It’s a good thing a distraction (the digression it entices you into (is just one trajectory among others (think: Frost’s Path Not Taken (because you guys are distracting me from points I should be making on my present reading of Rorty’s Objectivity, Reletavism, and Truth. I can only hope that the fact (and may the wrath of Strunk rest in its grave (that we are on the pragmatic board feels like salt on the wound.
Are you feeling the cut, guys? Anyway:
“There are some serious alternate paradigms on the problem of self - for instance Panpsychism, which is probably closer to Deleuze’s ideas I imagine D Edward Tarkington” –Chris
“Am i missing something here? Panpsychism sounds like complete bogus.” –Jan
While Chalmers and Panpsychism has been forever on my to-do list, I’m not sure I would not totally dismiss it –that is without having the info I would like to have. As a guest on a Philosophy Now podcast on the mind (philosophynow.org/podcasts/Free … _the_Brain) enlightened me with: we can’t dismiss the possibility that particles, at the atomic level, are capable of carrying data. And we have to put in mind here that what we experience as consciousness is rooted in the grunts and silences in the meat of the brain: the cumulative effect of various cells in the brain that are either active or not.
As to whether Deleuze subscribes to panpsychism, Chris, that would require an expertise on Deleuze I’m not sure anyone can achieve. As I understand him, he subscribes to the same kind of qualified materialism (think: machinic and social production(as Rorty for the sake of a social agenda based on discourse unimpeded by transcendent criteria (territorializations such as objectivity or “the scientific method”: power discourses (that, via the momentum created by the exchanges of energy, can facilitate our evolution as a species. It’s basically Hegel without the fixed endgame.
At the same time, Chris, I can’t totally dismiss your point since Deleuze does seem to work from an rhizomatic interchange at an atomic level. It’s something we’ll have to explore.

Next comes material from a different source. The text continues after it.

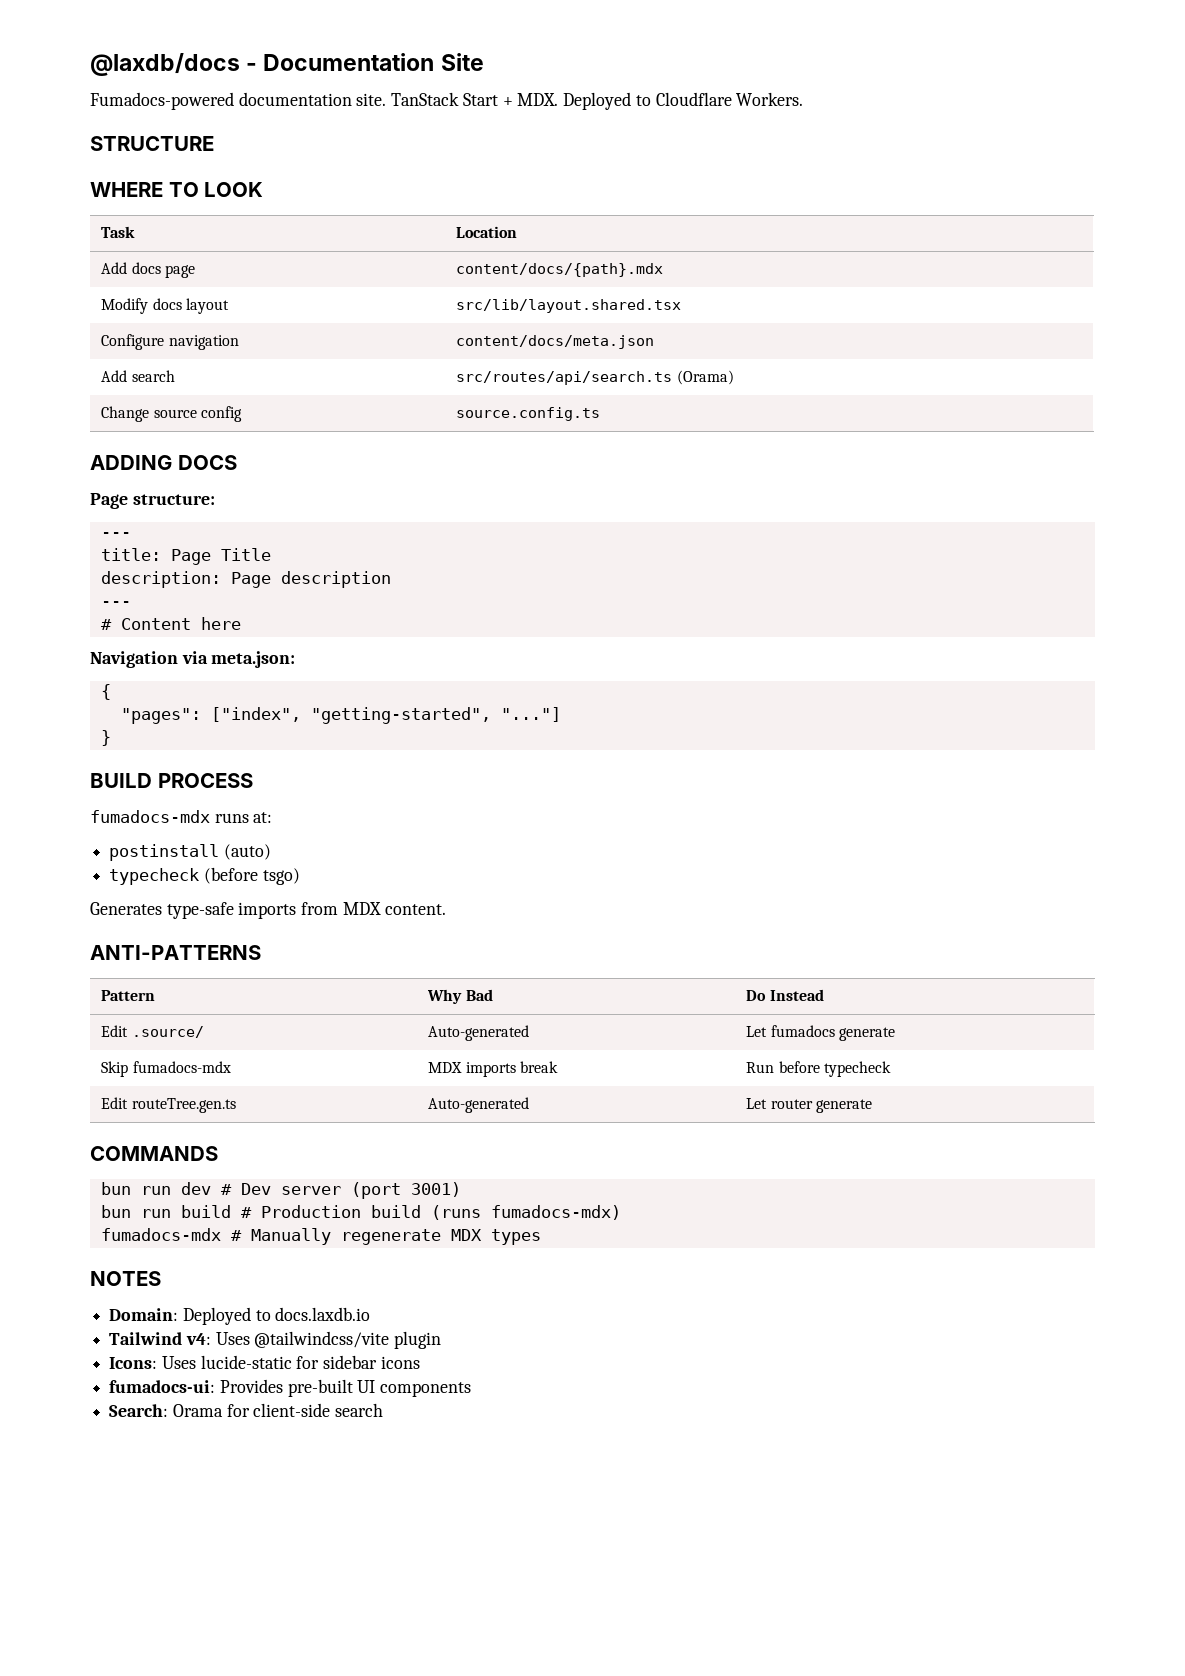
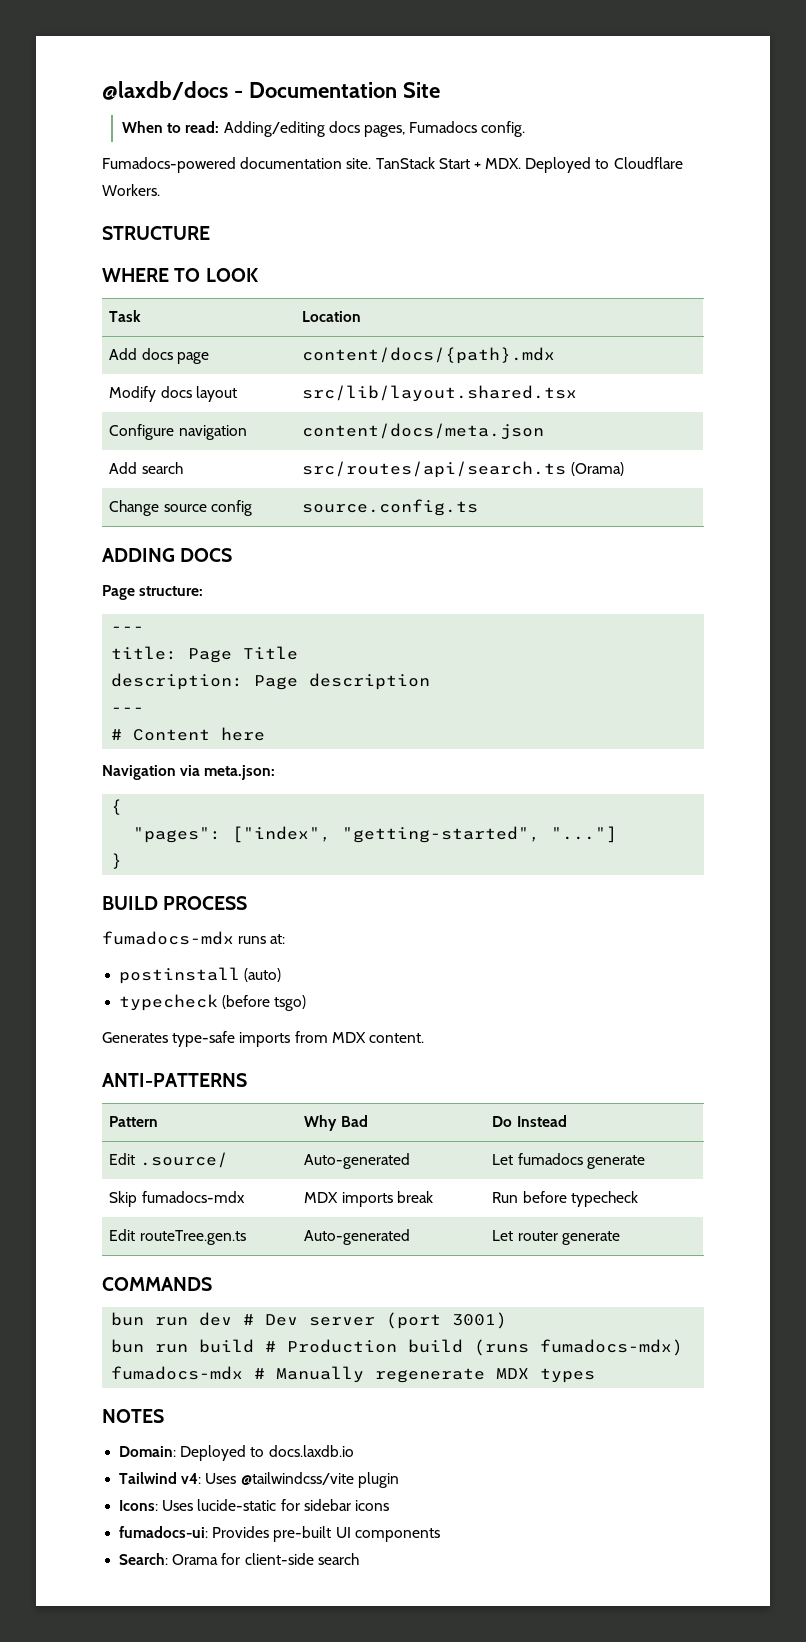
+ When to read: Adding/editing docs pages, Fumadocs config.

“As Descartes said “I think therefore…”, we must necessarily take self for granted, that we exist, and to avoid solipsism accept others exist, too. With self comes all the things we do, such as having ideas and forming logical cause and effect relationships.” –David
I’m not exactly sure where David stands here, but I have to go with the school that has abandoned Cartesian dualism. For instance, I believe we need to concede to the materialists and neuroscientists and stop talking about Free Will. What we should be talking about, rather, is participation: that which I believe lies in Chaotics and that subtle point at which the determined transforms into the random and the random transforms into the determined. Here we can see the possibility of a participating (sort of (self in the interface of consciousness that occurs between the brain and the environment it has to adapt to in order to protect the body and its genetic legacy. Doing so, we can downplay the Causa Sui argument offered by hardcore materialists by pointing out that it is based on an outdated linear understanding of causality as compared to the feedback loop we are talking about here. I mean why would a participating self necessarily need to be an uncaused cause?

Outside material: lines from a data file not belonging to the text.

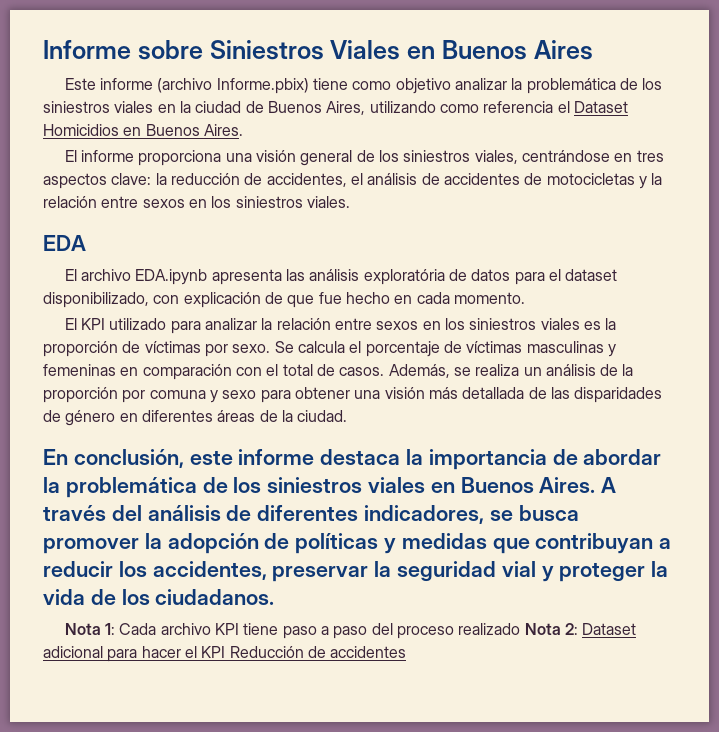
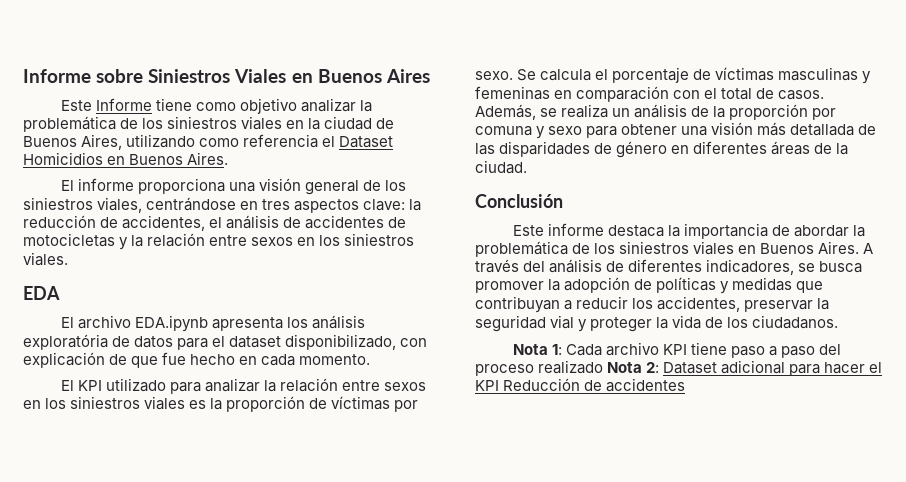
- Este informe (archivo Informe.pbix) tiene como objetivo analizar la problemática de los siniestros viales en la ciudad de Buenos Aires, utilizando como referencia el Dataset Homicidios en Buenos Aires.
+ Este Informe tiene como objetivo analizar la problemática de los siniestros viales en la ciudad de Buenos Aires, utilizando como referencia el Dataset Homicidios en Buenos Aires.
- El archivo EDA.ipynb apresenta las análisis exploratória de datos para el dataset disponibilizado, con explicación de que fue hecho en cada momento.
+ El archivo EDA.ipynb apresenta los análisis exploratória de datos para el dataset disponibilizado, con explicación de que fue hecho en cada momento.
- En conclusión, este informe destaca la importancia de abordar la problemática de los siniestros viales en Buenos Aires.
+ Conclusión
+ Este informe destaca la importancia de abordar la problemática de los siniestros viales en Buenos Aires.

In Dave’s defense, he does go on to say:
“I agree self cannot experience self. Self is what does the experiencing. Just as the idea of self love is a farce.”
What I see here is a point made by Dennett in Consciousness Explained against the notion of the Cartesian Theater: the multiple drafts theory in which the brain brings in data and passes it around different modules until, through an additive and revision process, the mind arrives at a final understanding. And it seems legit to me. However, it doesn’t eliminate the idea of the Cartesian Theater as much as make the actors the spectators as well: a theater troupe performing purely for its own satisfaction.
So why couldn’t we experience “self love”, Dave? And it has been suggested that narcissism is a quality embedded in our very make-up.